» Exercise directions: Word for word, restate all of the entries.
-------------------------
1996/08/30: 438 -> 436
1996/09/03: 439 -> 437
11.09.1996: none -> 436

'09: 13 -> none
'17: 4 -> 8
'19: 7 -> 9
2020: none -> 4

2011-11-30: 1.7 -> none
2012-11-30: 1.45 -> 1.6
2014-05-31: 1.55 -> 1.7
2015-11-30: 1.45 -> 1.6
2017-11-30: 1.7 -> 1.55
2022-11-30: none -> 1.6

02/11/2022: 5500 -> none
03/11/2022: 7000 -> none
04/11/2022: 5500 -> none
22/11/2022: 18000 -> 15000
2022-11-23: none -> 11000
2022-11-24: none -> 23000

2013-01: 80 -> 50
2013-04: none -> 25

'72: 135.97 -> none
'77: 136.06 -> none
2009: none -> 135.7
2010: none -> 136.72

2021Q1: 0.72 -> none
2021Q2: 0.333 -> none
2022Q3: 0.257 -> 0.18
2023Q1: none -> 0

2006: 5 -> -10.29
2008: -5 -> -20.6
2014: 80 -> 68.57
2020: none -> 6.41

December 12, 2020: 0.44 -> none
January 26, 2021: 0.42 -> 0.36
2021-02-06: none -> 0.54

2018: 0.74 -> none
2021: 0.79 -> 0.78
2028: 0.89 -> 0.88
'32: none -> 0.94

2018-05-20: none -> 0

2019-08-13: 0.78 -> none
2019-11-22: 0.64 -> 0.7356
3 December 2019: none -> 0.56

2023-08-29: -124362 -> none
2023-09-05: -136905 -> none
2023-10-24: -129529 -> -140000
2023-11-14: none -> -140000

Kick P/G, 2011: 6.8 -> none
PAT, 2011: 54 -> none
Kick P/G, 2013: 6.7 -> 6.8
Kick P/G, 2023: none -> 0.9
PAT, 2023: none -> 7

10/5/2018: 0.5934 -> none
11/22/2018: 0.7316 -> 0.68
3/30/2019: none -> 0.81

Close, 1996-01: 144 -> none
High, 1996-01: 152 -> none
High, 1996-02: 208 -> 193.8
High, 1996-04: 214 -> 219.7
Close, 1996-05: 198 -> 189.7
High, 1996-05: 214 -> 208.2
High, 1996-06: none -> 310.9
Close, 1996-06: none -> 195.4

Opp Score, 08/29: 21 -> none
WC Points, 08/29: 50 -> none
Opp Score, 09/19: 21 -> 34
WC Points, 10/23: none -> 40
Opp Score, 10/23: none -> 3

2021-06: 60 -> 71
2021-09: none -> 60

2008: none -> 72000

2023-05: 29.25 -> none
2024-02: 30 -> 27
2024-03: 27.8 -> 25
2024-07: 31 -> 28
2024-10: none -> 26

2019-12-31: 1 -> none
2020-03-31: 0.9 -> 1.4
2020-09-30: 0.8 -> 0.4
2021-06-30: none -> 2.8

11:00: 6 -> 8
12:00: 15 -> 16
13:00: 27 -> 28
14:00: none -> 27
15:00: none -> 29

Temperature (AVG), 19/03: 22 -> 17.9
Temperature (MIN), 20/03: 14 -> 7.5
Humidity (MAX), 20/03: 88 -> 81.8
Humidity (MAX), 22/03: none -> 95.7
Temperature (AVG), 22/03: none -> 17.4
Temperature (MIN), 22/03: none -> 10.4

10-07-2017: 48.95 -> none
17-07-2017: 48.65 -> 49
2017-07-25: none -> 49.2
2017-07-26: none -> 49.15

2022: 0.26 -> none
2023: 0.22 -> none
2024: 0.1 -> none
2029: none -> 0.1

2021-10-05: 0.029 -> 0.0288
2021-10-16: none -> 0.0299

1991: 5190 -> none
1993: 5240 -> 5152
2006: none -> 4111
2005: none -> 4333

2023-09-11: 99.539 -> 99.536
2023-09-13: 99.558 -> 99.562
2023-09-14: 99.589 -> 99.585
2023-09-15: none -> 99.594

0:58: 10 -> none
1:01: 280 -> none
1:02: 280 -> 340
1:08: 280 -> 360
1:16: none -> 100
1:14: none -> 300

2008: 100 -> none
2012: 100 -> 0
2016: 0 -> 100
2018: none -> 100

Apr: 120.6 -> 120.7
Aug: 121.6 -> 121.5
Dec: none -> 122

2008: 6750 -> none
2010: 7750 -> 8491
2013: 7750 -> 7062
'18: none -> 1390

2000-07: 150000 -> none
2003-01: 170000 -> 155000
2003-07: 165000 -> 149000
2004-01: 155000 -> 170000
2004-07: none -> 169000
-------------------------
» Response:
1996/08/30: 438 -> 436
1996/09/03: 439 -> 437
11.09.1996: none -> 436

'09: 13 -> none
'17: 4 -> 8
'19: 7 -> 9
2020: none -> 4

2011-11-30: 1.7 -> none
2012-11-30: 1.45 -> 1.6
2014-05-31: 1.55 -> 1.7
2015-11-30: 1.45 -> 1.6
2017-11-30: 1.7 -> 1.55
2022-11-30: none -> 1.6

02/11/2022: 5500 -> none
03/11/2022: 7000 -> none
04/11/2022: 5500 -> none
22/11/2022: 18000 -> 15000
2022-11-23: none -> 11000
2022-11-24: none -> 23000

2013-01: 80 -> 50
2013-04: none -> 25

'72: 135.97 -> none
'77: 136.06 -> none
2009: none -> 135.7
2010: none -> 136.72

2021Q1: 0.72 -> none
2021Q2: 0.333 -> none
2022Q3: 0.257 -> 0.18
2023Q1: none -> 0

2006: 5 -> -10.29
2008: -5 -> -20.6
2014: 80 -> 68.57
2020: none -> 6.41

December 12, 2020: 0.44 -> none
January 26, 2021: 0.42 -> 0.36
2021-02-06: none -> 0.54

2018: 0.74 -> none
2021: 0.79 -> 0.78
2028: 0.89 -> 0.88
'32: none -> 0.94

2018-05-20: none -> 0

2019-08-13: 0.78 -> none
2019-11-22: 0.64 -> 0.7356
3 December 2019: none -> 0.56

2023-08-29: -124362 -> none
2023-09-05: -136905 -> none
2023-10-24: -129529 -> -140000
2023-11-14: none -> -140000

Kick P/G, 2011: 6.8 -> none
PAT, 2011: 54 -> none
Kick P/G, 2013: 6.7 -> 6.8
Kick P/G, 2023: none -> 0.9
PAT, 2023: none -> 7

10/5/2018: 0.5934 -> none
11/22/2018: 0.7316 -> 0.68
3/30/2019: none -> 0.81

Close, 1996-01: 144 -> none
High, 1996-01: 152 -> none
High, 1996-02: 208 -> 193.8
High, 1996-04: 214 -> 219.7
Close, 1996-05: 198 -> 189.7
High, 1996-05: 214 -> 208.2
High, 1996-06: none -> 310.9
Close, 1996-06: none -> 195.4

Opp Score, 08/29: 21 -> none
WC Points, 08/29: 50 -> none
Opp Score, 09/19: 21 -> 34
WC Points, 10/23: none -> 40
Opp Score, 10/23: none -> 3

2021-06: 60 -> 71
2021-09: none -> 60

2008: none -> 72000

2023-05: 29.25 -> none
2024-02: 30 -> 27
2024-03: 27.8 -> 25
2024-07: 31 -> 28
2024-10: none -> 26

2019-12-31: 1 -> none
2020-03-31: 0.9 -> 1.4
2020-09-30: 0.8 -> 0.4
2021-06-30: none -> 2.8

11:00: 6 -> 8
12:00: 15 -> 16
13:00: 27 -> 28
14:00: none -> 27
15:00: none -> 29

Temperature (AVG), 19/03: 22 -> 17.9
Temperature (MIN), 20/03: 14 -> 7.5
Humidity (MAX), 20/03: 88 -> 81.8
Humidity (MAX), 22/03: none -> 95.7
Temperature (AVG), 22/03: none -> 17.4
Temperature (MIN), 22/03: none -> 10.4

10-07-2017: 48.95 -> none
17-07-2017: 48.65 -> 49
2017-07-25: none -> 49.2
2017-07-26: none -> 49.15

2022: 0.26 -> none
2023: 0.22 -> none
2024: 0.1 -> none
2029: none -> 0.1

2021-10-05: 0.029 -> 0.0288
2021-10-16: none -> 0.0299

1991: 5190 -> none
1993: 5240 -> 5152
2006: none -> 4111
2005: none -> 4333

2023-09-11: 99.539 -> 99.536
2023-09-13: 99.558 -> 99.562
2023-09-14: 99.589 -> 99.585
2023-09-15: none -> 99.594

0:58: 10 -> none
1:01: 280 -> none
1:02: 280 -> 340
1:08: 280 -> 360
1:16: none -> 100
1:14: none -> 300

2008: 100 -> none
2012: 100 -> 0
2016: 0 -> 100
2018: none -> 100

Apr: 120.6 -> 120.7
Aug: 121.6 -> 121.5
Dec: none -> 122

2008: 6750 -> none
2010: 7750 -> 8491
2013: 7750 -> 7062
'18: none -> 1390

2000-07: 150000 -> none
2003-01: 170000 -> 155000
2003-07: 165000 -> 149000
2004-01: 155000 -> 170000
2004-07: none -> 169000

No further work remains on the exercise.